▶ **Record excerpts**:
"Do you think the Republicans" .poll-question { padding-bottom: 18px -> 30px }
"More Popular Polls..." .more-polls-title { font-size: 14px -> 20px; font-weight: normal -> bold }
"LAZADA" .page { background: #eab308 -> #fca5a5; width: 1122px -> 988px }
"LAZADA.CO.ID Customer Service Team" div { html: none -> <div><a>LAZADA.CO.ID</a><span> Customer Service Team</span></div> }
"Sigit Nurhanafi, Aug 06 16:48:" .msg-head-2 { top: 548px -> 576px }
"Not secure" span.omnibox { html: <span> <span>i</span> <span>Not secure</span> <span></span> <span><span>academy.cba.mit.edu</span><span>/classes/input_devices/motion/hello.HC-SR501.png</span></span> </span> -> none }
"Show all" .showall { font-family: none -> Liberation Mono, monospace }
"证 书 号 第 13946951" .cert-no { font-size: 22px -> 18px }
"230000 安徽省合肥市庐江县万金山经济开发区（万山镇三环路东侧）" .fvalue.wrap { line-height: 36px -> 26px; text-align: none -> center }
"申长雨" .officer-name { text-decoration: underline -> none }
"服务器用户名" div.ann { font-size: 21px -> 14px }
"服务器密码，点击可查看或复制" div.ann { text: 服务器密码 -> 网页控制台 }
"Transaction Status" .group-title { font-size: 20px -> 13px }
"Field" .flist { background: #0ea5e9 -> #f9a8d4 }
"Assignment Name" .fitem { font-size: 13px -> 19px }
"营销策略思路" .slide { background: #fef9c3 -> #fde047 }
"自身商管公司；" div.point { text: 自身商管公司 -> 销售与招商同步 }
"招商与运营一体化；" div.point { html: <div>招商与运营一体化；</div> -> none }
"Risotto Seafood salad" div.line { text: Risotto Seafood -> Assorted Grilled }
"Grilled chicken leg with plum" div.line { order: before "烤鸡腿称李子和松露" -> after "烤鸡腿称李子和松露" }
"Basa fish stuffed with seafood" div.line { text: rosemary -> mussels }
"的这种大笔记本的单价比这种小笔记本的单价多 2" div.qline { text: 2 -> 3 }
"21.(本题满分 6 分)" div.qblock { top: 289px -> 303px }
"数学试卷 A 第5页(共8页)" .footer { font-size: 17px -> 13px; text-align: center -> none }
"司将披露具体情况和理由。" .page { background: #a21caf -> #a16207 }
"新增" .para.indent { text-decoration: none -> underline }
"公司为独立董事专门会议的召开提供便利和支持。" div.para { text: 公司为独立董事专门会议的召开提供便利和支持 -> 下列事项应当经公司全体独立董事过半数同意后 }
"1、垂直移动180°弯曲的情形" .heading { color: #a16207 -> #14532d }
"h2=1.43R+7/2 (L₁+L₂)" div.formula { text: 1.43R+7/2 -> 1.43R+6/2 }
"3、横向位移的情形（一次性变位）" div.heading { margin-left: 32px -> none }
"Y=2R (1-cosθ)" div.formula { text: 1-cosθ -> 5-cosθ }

▶ **What is required**:
Could you copy each line in the listing above that includes the word "formula"?

▶ **Result**:
"h2=1.43R+7/2 (L₁+L₂)" div.formula { text: 1.43R+7/2 -> 1.43R+6/2 }
"Y=2R (1-cosθ)" div.formula { text: 1-cosθ -> 5-cosθ }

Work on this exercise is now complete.